Figure 2. 3D Reconstruction of CT Aortogram Showing Pseudoaneurysm (Arrow Mark) Arising From the Descending Thoracic Aorta Distal to Origin of the Left Subclavian Artery
The most frequent etiology of extrinsically infected aortic aneurysm is determined by regional conditions and varies according to a region’s endemic diseases. After an extensive literature search, we found several reported cases of melioidosis involving the thoracoabdominal aorta (
5- 7), abdominal aorta ( 4, 8), renal artery ( 6), intrathoracic subclavian artery ( 9) and iliac artery ( 10). Intracavitary infected aneurysms present a significant challenge with a reported mortality of 16 - 44% unless surgical repair of the aneurysm is performed within the appropriate time ( 11). Management of melioidosis with pseudoaneurysm consists of antibiotic therapy combined with aggressive surgical debridement of the involved tissue and vascular reconstruction, as needed ( 4).

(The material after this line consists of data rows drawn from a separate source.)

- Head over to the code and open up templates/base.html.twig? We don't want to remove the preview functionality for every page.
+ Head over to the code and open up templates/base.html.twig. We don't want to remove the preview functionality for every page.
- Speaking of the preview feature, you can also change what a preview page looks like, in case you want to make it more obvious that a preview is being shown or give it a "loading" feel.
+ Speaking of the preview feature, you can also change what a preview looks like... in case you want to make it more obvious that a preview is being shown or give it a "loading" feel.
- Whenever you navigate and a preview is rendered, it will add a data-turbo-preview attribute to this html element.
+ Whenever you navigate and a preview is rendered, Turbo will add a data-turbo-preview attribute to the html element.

Patients with melioidosis are managed with an initial intensive antibiotic regimen with intravenous (IV) ceftazidime 50 mg/kg every six hours for 14 days followed by eradication phase with oral co-trimoxazole 320/1600 mg/kg each 12 hours for three months. Switch to oral treatment should be made when there is clinical improvement and should be given until 20 weeks (
In the first case, the patient was managed with resection of aneurysm and reconstruction with Dacron graft followed by medical treatment and discharged uneventfully. The second patient died within one week of admission before the infecting etiological agent was identified and aneurysmal repair was planned.

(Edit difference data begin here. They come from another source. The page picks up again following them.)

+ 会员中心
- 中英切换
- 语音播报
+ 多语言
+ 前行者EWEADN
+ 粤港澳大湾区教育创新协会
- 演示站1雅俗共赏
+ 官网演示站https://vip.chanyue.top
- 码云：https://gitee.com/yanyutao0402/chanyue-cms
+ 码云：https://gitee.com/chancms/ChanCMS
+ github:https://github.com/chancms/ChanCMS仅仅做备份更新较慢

Intracavitary infected pseudoaneurysms caused by
B. pseudomallei are uncommon and present a significant challenge as a serious clinical condition associated with significant morbidity and mortality. A high clinical index of suspicion, especially in areas of endemicity is essential in timely management of these critical cases. Use of rapid microbiological techniques, such as bact/alert 3D system, which enables rapid and early recovery of organisms along with automated identification and antibiotic susceptibility testing systems facilitate rapid identification of the etiological agent. Early use of appropriate antibiotics and adequate surgical debridement would improve outcome of patients.